Itemized modification records:
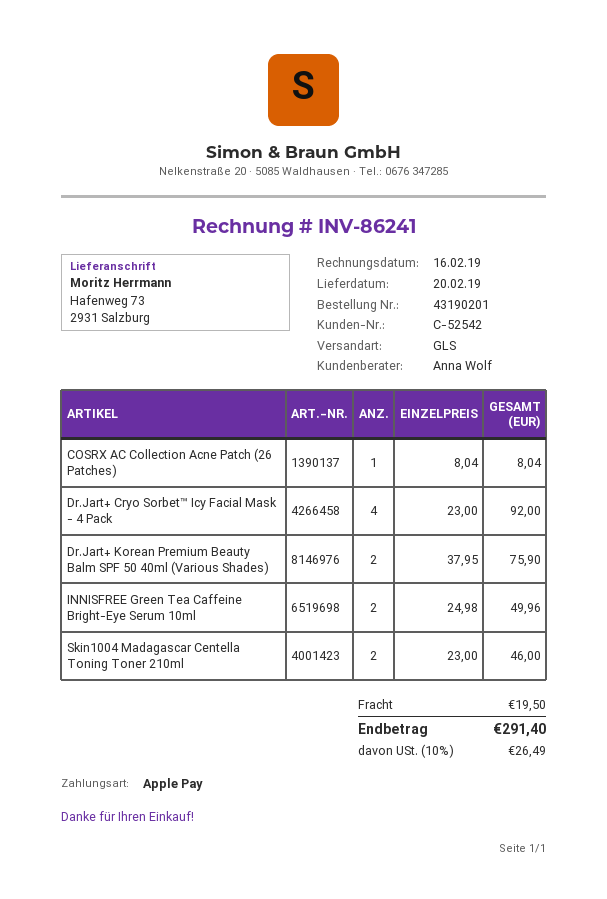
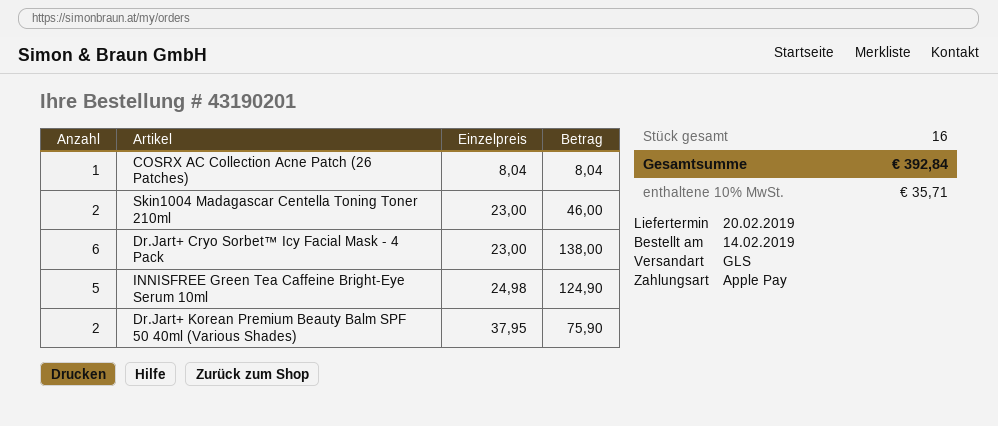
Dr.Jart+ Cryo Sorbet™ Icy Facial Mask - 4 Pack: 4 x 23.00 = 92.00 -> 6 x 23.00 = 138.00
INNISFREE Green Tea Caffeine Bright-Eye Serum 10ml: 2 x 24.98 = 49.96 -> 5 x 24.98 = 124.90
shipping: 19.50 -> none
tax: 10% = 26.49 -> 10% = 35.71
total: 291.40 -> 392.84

* * *

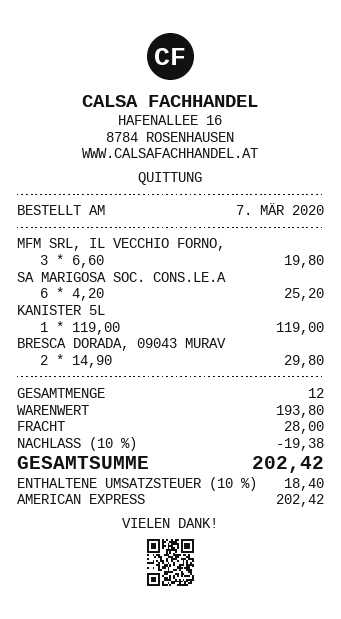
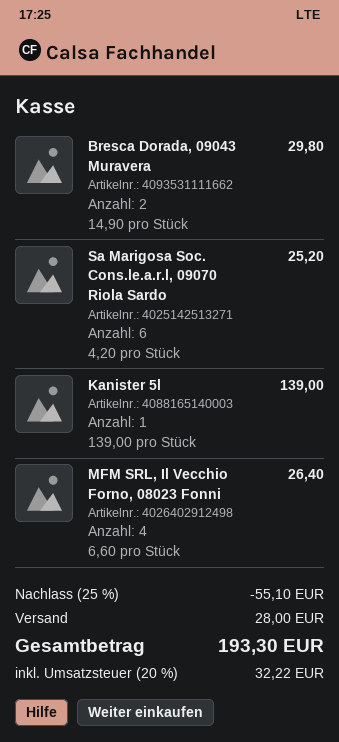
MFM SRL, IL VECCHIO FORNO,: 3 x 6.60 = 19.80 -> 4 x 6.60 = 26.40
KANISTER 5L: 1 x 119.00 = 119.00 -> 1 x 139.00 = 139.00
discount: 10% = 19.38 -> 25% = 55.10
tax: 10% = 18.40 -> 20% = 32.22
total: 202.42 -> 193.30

* * *

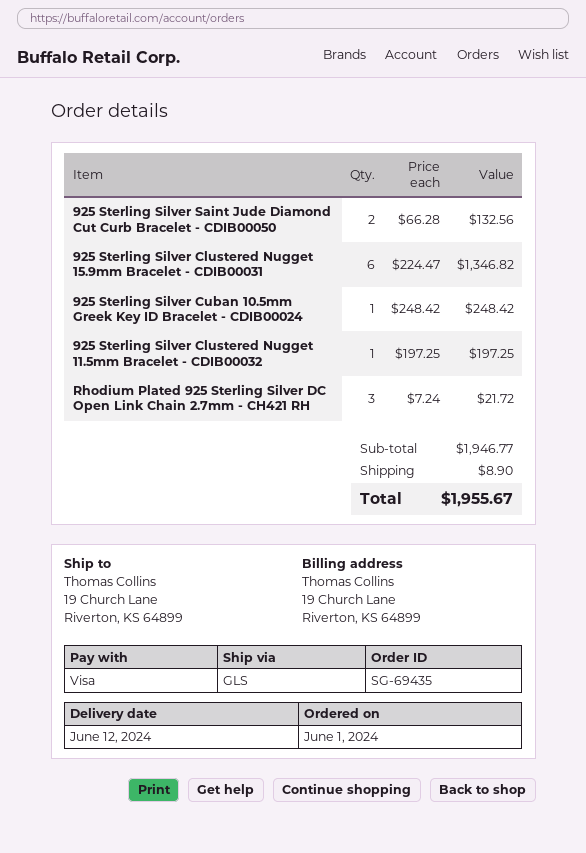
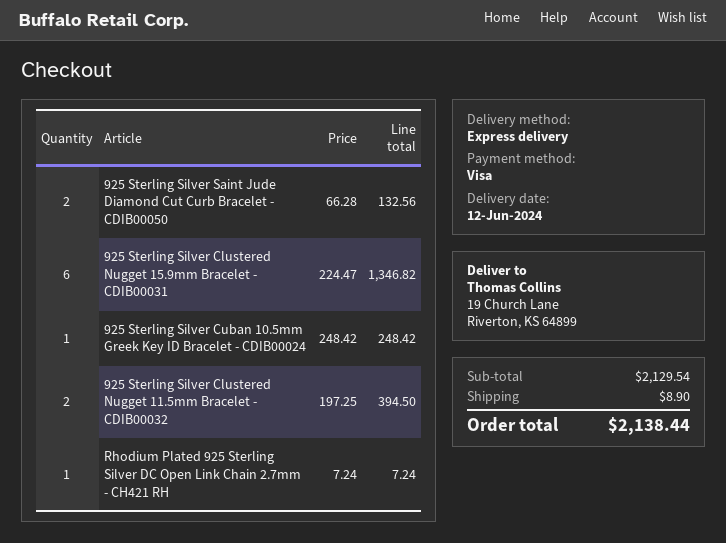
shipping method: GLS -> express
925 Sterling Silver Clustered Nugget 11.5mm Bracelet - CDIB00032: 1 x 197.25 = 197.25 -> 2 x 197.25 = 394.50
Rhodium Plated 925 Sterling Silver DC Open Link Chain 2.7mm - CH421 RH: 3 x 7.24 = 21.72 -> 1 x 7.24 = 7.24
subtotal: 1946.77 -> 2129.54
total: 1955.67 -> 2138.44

■ ASSIGNMENT ■
Copy the entries above exactly, but only from the line holding "shipping: 19.50 -> none" through the line holding "total: 291.40 -> 392.84", both included.

■ SOLUTION TO THIS EXERCISE ■
shipping: 19.50 -> none
tax: 10% = 26.49 -> 10% = 35.71
total: 291.40 -> 392.84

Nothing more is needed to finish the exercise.